Dark yellowish green color

Olive, also called olive green, is a dark shade of yellowish green, like that of unripe or green olives.

As a color word in the English language, it appears in late Middle English.

== Variations ==
=== Olive drab ===

Olive drab is variously described as a "A brownish-green colour" (Oxford English Dictionary); "a shade of greenish-brown" (Webster's New World Dictionary); "a dark gray-green" (MacMillan English dictionary); "a grayish olive to dark olive brown or olive gray" (American Heritage Dictionary); or "A dull but fairly strong gray-green color" (Collins English Dictionary). It is widely used as a camouflage color for uniforms and equipment in the armed forces.

The first recorded use of olive drab as a color name in English was in 1892. Drab is an older color name, from the middle of the 16th century. It refers to a dull light brown color, the color of cloth made from undyed homespun wool. It took its name from the old French word for cloth, drap.

There are many shades and variations of olive drab. Various shades were used on United States Army uniforms in World War II. The shade used for enlisted soldier's uniforms at the beginning of the war was called Olive Drab #33 (OD33). Officer's uniforms used the much darker Olive Drab #51 (OD51). Field equipment was in Olive Drab #3 (OD3), a very light, almost khaki shade.
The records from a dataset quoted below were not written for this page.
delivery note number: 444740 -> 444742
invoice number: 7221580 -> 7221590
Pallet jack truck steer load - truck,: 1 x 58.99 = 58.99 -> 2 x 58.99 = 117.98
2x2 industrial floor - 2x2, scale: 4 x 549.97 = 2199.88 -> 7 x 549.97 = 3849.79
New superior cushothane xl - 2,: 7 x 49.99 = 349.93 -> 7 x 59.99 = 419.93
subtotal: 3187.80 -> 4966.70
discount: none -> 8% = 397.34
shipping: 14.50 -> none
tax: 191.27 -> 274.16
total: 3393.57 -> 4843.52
In 1943, new field uniforms and equipment were produced in the darker Olive Drab #7 (OD7). In 1952, this was replaced by the slightly grayer Olive Green 107 (OG-107), which continued as the color of combat uniforms through the Vietnam War until the adoption in 1981 of the four-color-camouflage-patterned M81 Battle Dress Uniform, which retained olive drab as one of the color swatches in the pattern. The shade used for painting vehicles is defined by Federal Standard 595 in the United States.
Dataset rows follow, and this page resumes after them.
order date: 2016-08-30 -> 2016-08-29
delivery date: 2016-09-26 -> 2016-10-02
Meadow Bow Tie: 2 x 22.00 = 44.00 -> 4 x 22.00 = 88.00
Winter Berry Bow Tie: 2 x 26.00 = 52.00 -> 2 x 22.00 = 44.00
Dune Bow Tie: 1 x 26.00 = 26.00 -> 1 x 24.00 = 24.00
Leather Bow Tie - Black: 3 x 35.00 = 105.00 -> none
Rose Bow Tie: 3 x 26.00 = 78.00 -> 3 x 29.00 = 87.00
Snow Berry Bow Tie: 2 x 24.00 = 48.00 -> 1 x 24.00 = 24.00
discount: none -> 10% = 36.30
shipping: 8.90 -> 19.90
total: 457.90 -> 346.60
As a solid color, it is not as effective for camouflage as multi-color patterns, though it is still used by the U.S. military to color webbing and accessories. The armies of Israel, India, Cuba, and Venezuela wear solid-color olive drab uniforms.

In the American novel A Separate Peace, Finny says to Gene, "...and in these times of war, we all see olive drab, and we all know it is the patriotic color. All others aren't about the war; they aren't patriotic."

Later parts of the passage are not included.